* _Aim of the exercise_: Without the pictures, retype each line below exactly as it stands.

Screenshot and code edit data:
_____
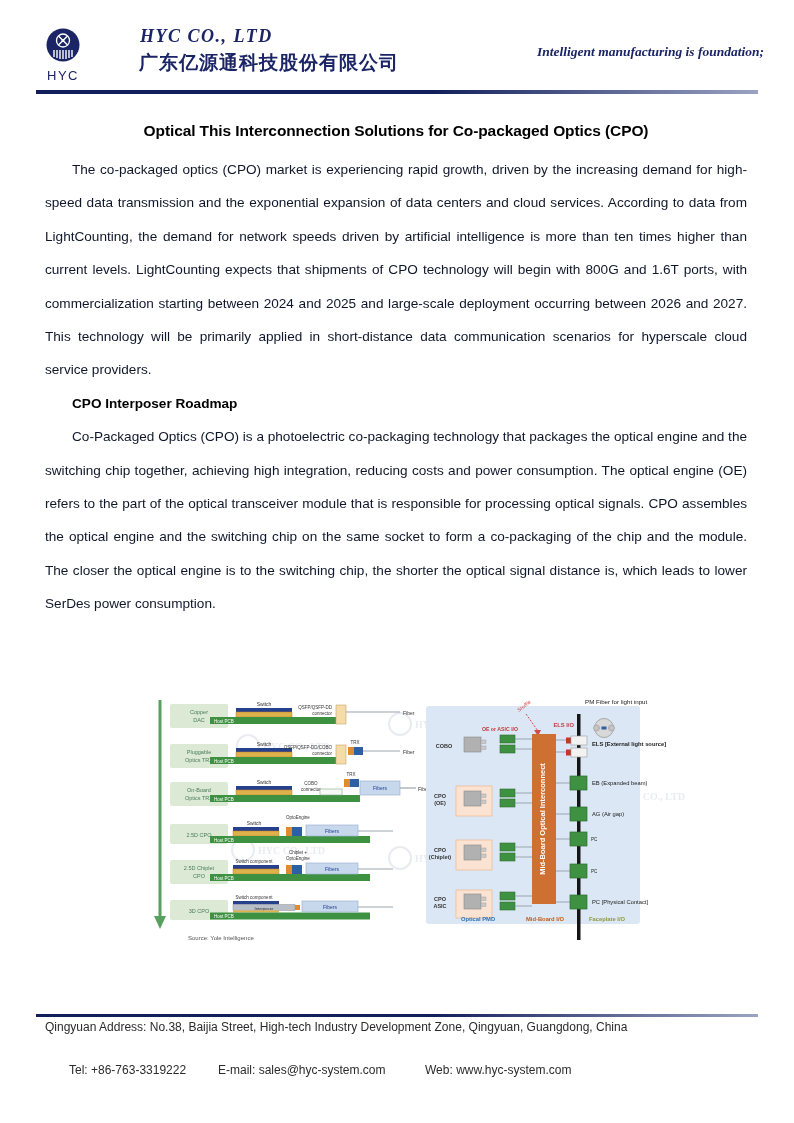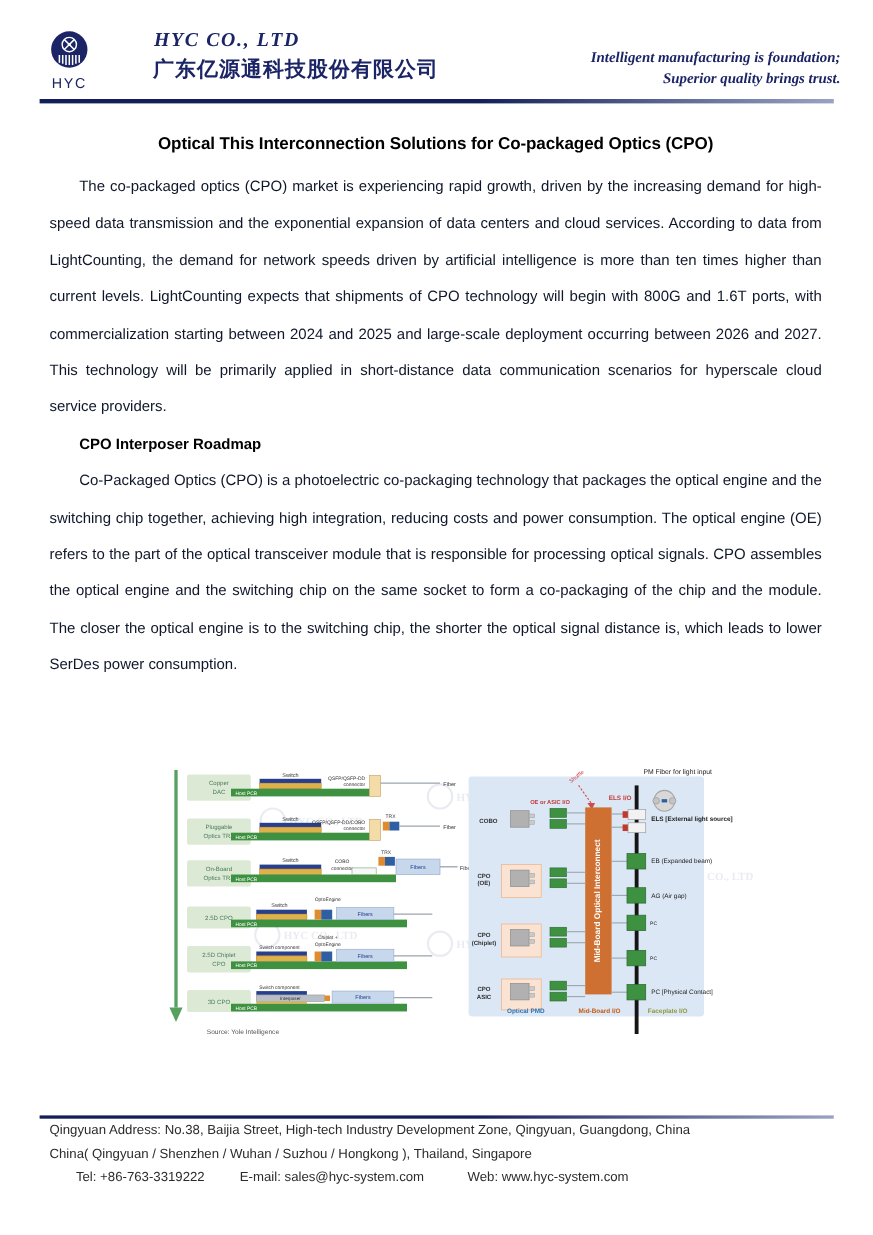--- a/index.html
+++ b/index.html
@@ -15,21 +15,21 @@
     position:absolute; left:140px; top:26px;
     font-family:"Liberation Serif","DejaVu Serif",serif;
     font-weight:bold; font-style:italic; font-size:18px; letter-spacing:1.5px;
     color:#1b2566;
   }
   .company-cn {
     position:absolute; left:139px; top:50px;
     font-weight:bold; font-size:19px; letter-spacing:1px; color:#1b2566;
   }
   .slogan {
-    position:absolute; right:30px; top:42px; text-align:right;
+    position:absolute; right:30px; top:42px; text-align:center;
     font-family:"Liberation Serif","DejaVu Serif",serif;
     font-weight:bold; font-style:italic; font-size:13.5px; line-height:19px;
     color:#1b2566;
   }
   .header-rule, .footer-rule {
     position:absolute; left:36px; right:36px; height:4px;
     background:linear-gradient(to right,#131f5b 0%,#131f5b 55%,#9aa3c2 100%);
   }
   .header-rule { top:90px; }
   .footer-rule { top:1014px; height:3px; }
@@ -70,21 +70,20 @@
       <circle cx="19" cy="12.5" r="6.5" fill="none" stroke="#ffffff" stroke-width="1.3"></circle>
       <circle cx="19" cy="12.5" r="1.4" fill="#ffffff"></circle>
       <path d="M19 12.5 L14.5 8 M19 12.5 L23.5 8 M19 12.5 L14.5 17 M19 12.5 L23.5 17" stroke="#ffffff" stroke-width="1.4"></path>
       <path d="M10 22 v7 M13 22 v8 M16 22 v9 M19 22 v9 M22 22 v9 M25 22 v8 M28 22 v7" stroke="#ffffff" stroke-width="1.4"></path>
       <text x="19" y="52" text-anchor="middle" font-family="Liberation Serif, DejaVu Serif, serif" font-size="13" letter-spacing="1.5" fill="#1b2566">HYC</text>
     </svg>
     <div class="company-en">HYC CO., LTD</div>
     <div class="company-cn">广东亿源通科技股份有限公司</div>
     <div class="slogan">
       <div>Intelligent manufacturing is foundation;</div>
-      <div>Superior quality brings trust.</div>
     </div>
     <div class="header-rule"></div>
   </div>
 
   <div class="content">
     <h1 class="doc-title">Optical This Interconnection Solutions for Co-packaged Optics (CPO)</h1>
     <p class="para">The co-packaged optics (CPO) market is experiencing rapid growth, driven by the increasing demand for high-speed data transmission and the exponential expansion of data centers and cloud services. According to data from LightCounting, the demand for network speeds driven by artificial intelligence is more than ten times higher than current levels. LightCounting expects that shipments of CPO technology will begin with 800G and 1.6T ports, with commercialization starting between 2024 and 2025 and large-scale deployment occurring between 2026 and 2027. This technology will be primarily applied in short-distance data communication scenarios for hyperscale cloud service providers.</p>
     <p class="subheading">CPO Interposer Roadmap</p>
     <p class="para">Co-Packaged Optics (CPO) is a photoelectric co-packaging technology that packages the optical engine and the switching chip together, achieving high integration, reducing costs and power consumption. The optical engine (OE) refers to the part of the optical transceiver module that is responsible for processing optical signals. CPO assembles the optical engine and the switching chip on the same socket to form a co-packaging of the chip and the module. The closer the optical engine is to the switching chip, the shorter the optical signal distance is, which leads to lower SerDes power consumption.</p>
   </div>
@@ -342,20 +341,19 @@
 
         <text x="330" y="233" text-anchor="middle" font-size="5.8" font-weight="bold" fill="#2e74b5">Optical PMD</text>
         <text x="397" y="233" text-anchor="middle" font-size="5.8" font-weight="bold" fill="#c55a11">Mid-Board I/O</text>
         <text x="459" y="233" text-anchor="middle" font-size="5.8" font-weight="bold" fill="#8f9a3d">Faceplate I/O</text>
       </g>
     </svg>
   </div>
 
   <div class="footer-rule"></div>
   <div class="footer-line f1">Qingyuan Address: No.38, Baijia Street, High-tech Industry Development Zone, Qingyuan, Guangdong, China</div>
-  <div class="footer-line f2">China( Qingyuan / Shenzhen / Wuhan / Suzhou / Hongkong ), Thailand, Singapore</div>
   <div class="footer-line f3">
     <span class="f-tel">Tel: +86-763-3319222</span>
     <span class="f-email">E-mail: sales@hyc-system.com</span>
     <span class="f-web">Web: www.hyc-system.com</span>
   </div>
 
 </div>
 
 </body></html>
_____
* _Result_:
--- a/index.html
+++ b/index.html
@@ -15,21 +15,21 @@
     position:absolute; left:140px; top:26px;
     font-family:"Liberation Serif","DejaVu Serif",serif;
     font-weight:bold; font-style:italic; font-size:18px; letter-spacing:1.5px;
     color:#1b2566;
   }
   .company-cn {
     position:absolute; left:139px; top:50px;
     font-weight:bold; font-size:19px; letter-spacing:1px; color:#1b2566;
   }
   .slogan {
-    position:absolute; right:30px; top:42px; text-align:right;
+    position:absolute; right:30px; top:42px; text-align:center;
     font-family:"Liberation Serif","DejaVu Serif",serif;
     font-weight:bold; font-style:italic; font-size:13.5px; line-height:19px;
     color:#1b2566;
   }
   .header-rule, .footer-rule {
     position:absolute; left:36px; right:36px; height:4px;
     background:linear-gradient(to right,#131f5b 0%,#131f5b 55%,#9aa3c2 100%);
   }
   .header-rule { top:90px; }
   .footer-rule { top:1014px; height:3px; }
@@ -70,21 +70,20 @@
       <circle cx="19" cy="12.5" r="6.5" fill="none" stroke="#ffffff" stroke-width="1.3"></circle>
       <circle cx="19" cy="12.5" r="1.4" fill="#ffffff"></circle>
       <path d="M19 12.5 L14.5 8 M19 12.5 L23.5 8 M19 12.5 L14.5 17 M19 12.5 L23.5 17" stroke="#ffffff" stroke-width="1.4"></path>
       <path d="M10 22 v7 M13 22 v8 M16 22 v9 M19 22 v9 M22 22 v9 M25 22 v8 M28 22 v7" stroke="#ffffff" stroke-width="1.4"></path>
       <text x="19" y="52" text-anchor="middle" font-family="Liberation Serif, DejaVu Serif, serif" font-size="13" letter-spacing="1.5" fill="#1b2566">HYC</text>
     </svg>
     <div class="company-en">HYC CO., LTD</div>
     <div class="company-cn">广东亿源通科技股份有限公司</div>
     <div class="slogan">
       <div>Intelligent manufacturing is foundation;</div>
-      <div>Superior quality brings trust.</div>
     </div>
     <div class="header-rule"></div>
   </div>
 
   <div class="content">
     <h1 class="doc-title">Optical This Interconnection Solutions for Co-packaged Optics (CPO)</h1>
     <p class="para">The co-packaged optics (CPO) market is experiencing rapid growth, driven by the increasing demand for high-speed data transmission and the exponential expansion of data centers and cloud services. According to data from LightCounting, the demand for network speeds driven by artificial intelligence is more than ten times higher than current levels. LightCounting expects that shipments of CPO technology will begin with 800G and 1.6T ports, with commercialization starting between 2024 and 2025 and large-scale deployment occurring between 2026 and 2027. This technology will be primarily applied in short-distance data communication scenarios for hyperscale cloud service providers.</p>
     <p class="subheading">CPO Interposer Roadmap</p>
     <p class="para">Co-Packaged Optics (CPO) is a photoelectric co-packaging technology that packages the optical engine and the switching chip together, achieving high integration, reducing costs and power consumption. The optical engine (OE) refers to the part of the optical transceiver module that is responsible for processing optical signals. CPO assembles the optical engine and the switching chip on the same socket to form a co-packaging of the chip and the module. The closer the optical engine is to the switching chip, the shorter the optical signal distance is, which leads to lower SerDes power consumption.</p>
   </div>
@@ -342,20 +341,19 @@
 
         <text x="330" y="233" text-anchor="middle" font-size="5.8" font-weight="bold" fill="#2e74b5">Optical PMD</text>
         <text x="397" y="233" text-anchor="middle" font-size="5.8" font-weight="bold" fill="#c55a11">Mid-Board I/O</text>
         <text x="459" y="233" text-anchor="middle" font-size="5.8" font-weight="bold" fill="#8f9a3d">Faceplate I/O</text>
       </g>
     </svg>
   </div>
 
   <div class="footer-rule"></div>
   <div class="footer-line f1">Qingyuan Address: No.38, Baijia Street, High-tech Industry Development Zone, Qingyuan, Guangdong, China</div>
-  <div class="footer-line f2">China( Qingyuan / Shenzhen / Wuhan / Suzhou / Hongkong ), Thailand, Singapore</div>
   <div class="footer-line f3">
     <span class="f-tel">Tel: +86-763-3319222</span>
     <span class="f-email">E-mail: sales@hyc-system.com</span>
     <span class="f-web">Web: www.hyc-system.com</span>
   </div>
 
 </div>
 
 </body></html>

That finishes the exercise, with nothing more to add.